* _WHAT THIS TASK INVOLVES_
Go through the entries below and return every line that contains "atividades".

* _RECORDS_
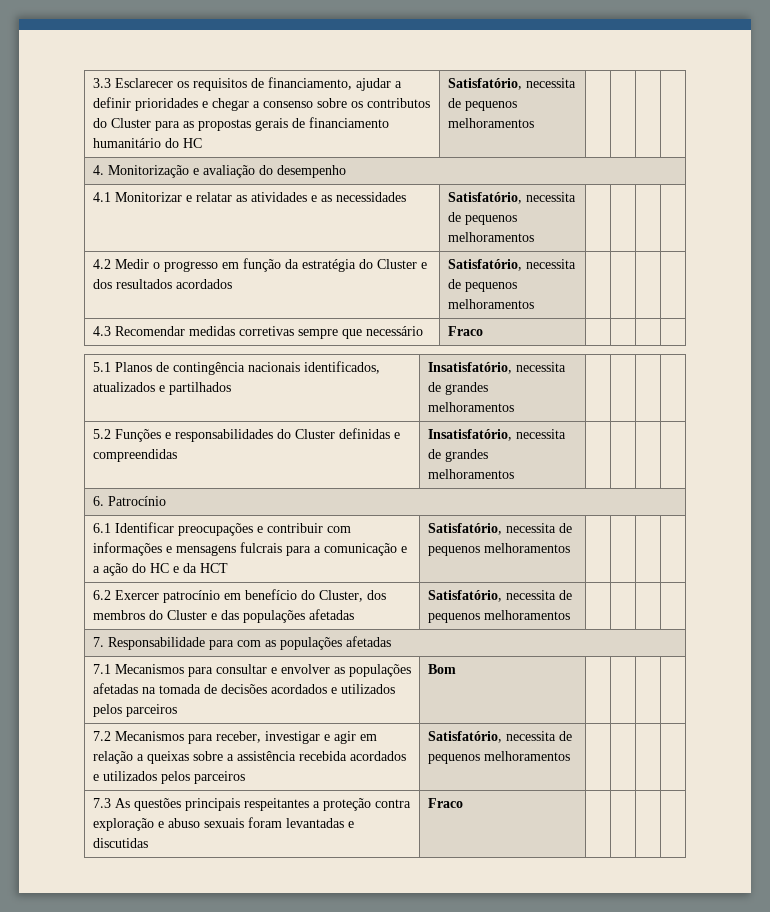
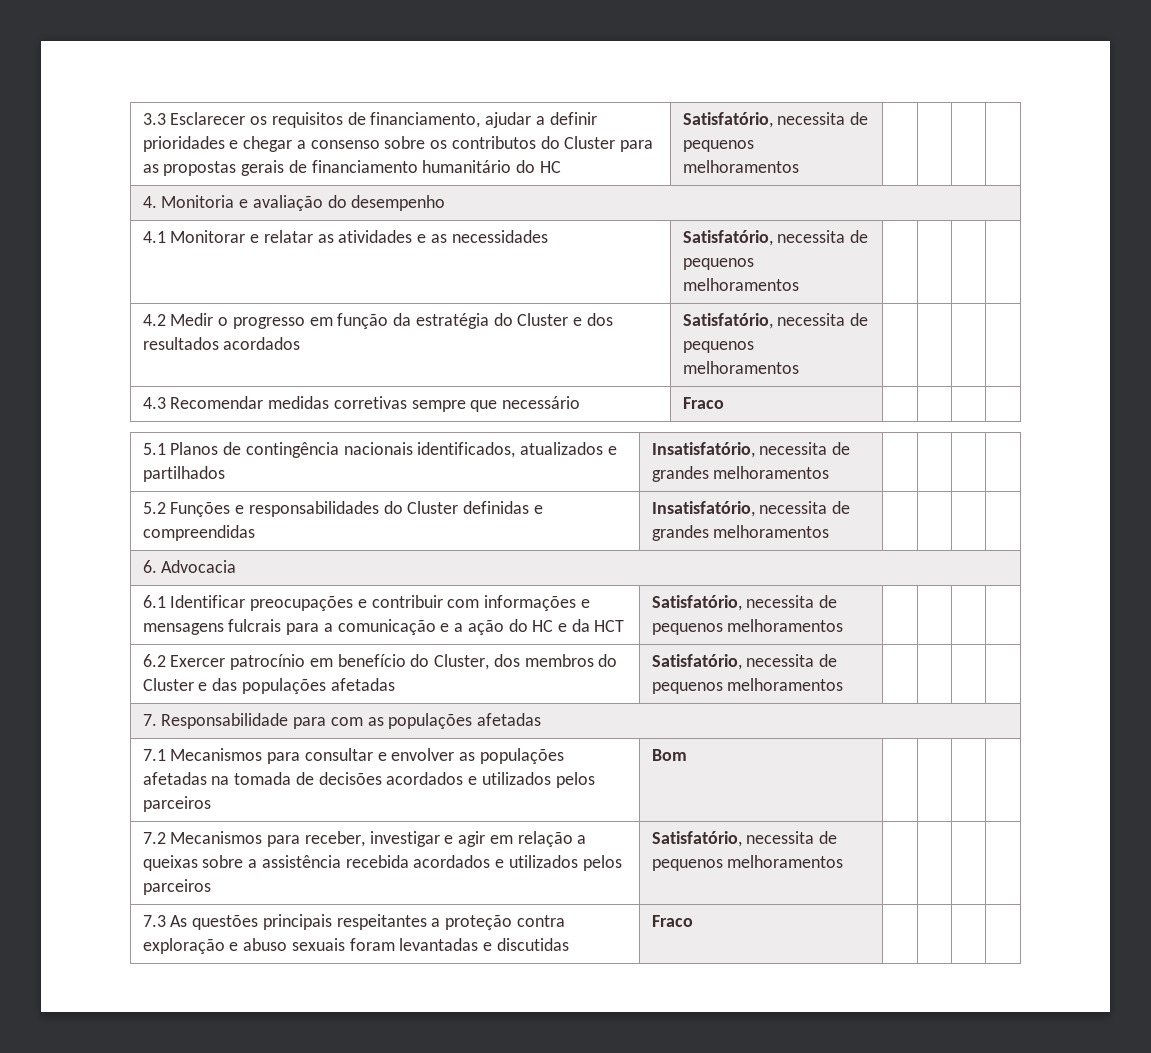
- 4. Monitorização e avaliação do desempenho
+ 4. Monitoria e avaliação do desempenho
- 4.1 Monitorizar e relatar as atividades e as necessidades | Satisfatório, necessita de pequenos melhoramentos | | | |
+ 4.1 Monitorar e relatar as atividades e as necessidades | Satisfatório, necessita de pequenos melhoramentos | | | |
- 6. Patrocínio
+ 6. Advocacia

* _ANSWER SPACE_
- 4.1 Monitorizar e relatar as atividades e as necessidades | Satisfatório, necessita de pequenos melhoramentos | | | |
+ 4.1 Monitorar e relatar as atividades e as necessidades | Satisfatório, necessita de pequenos melhoramentos | | | |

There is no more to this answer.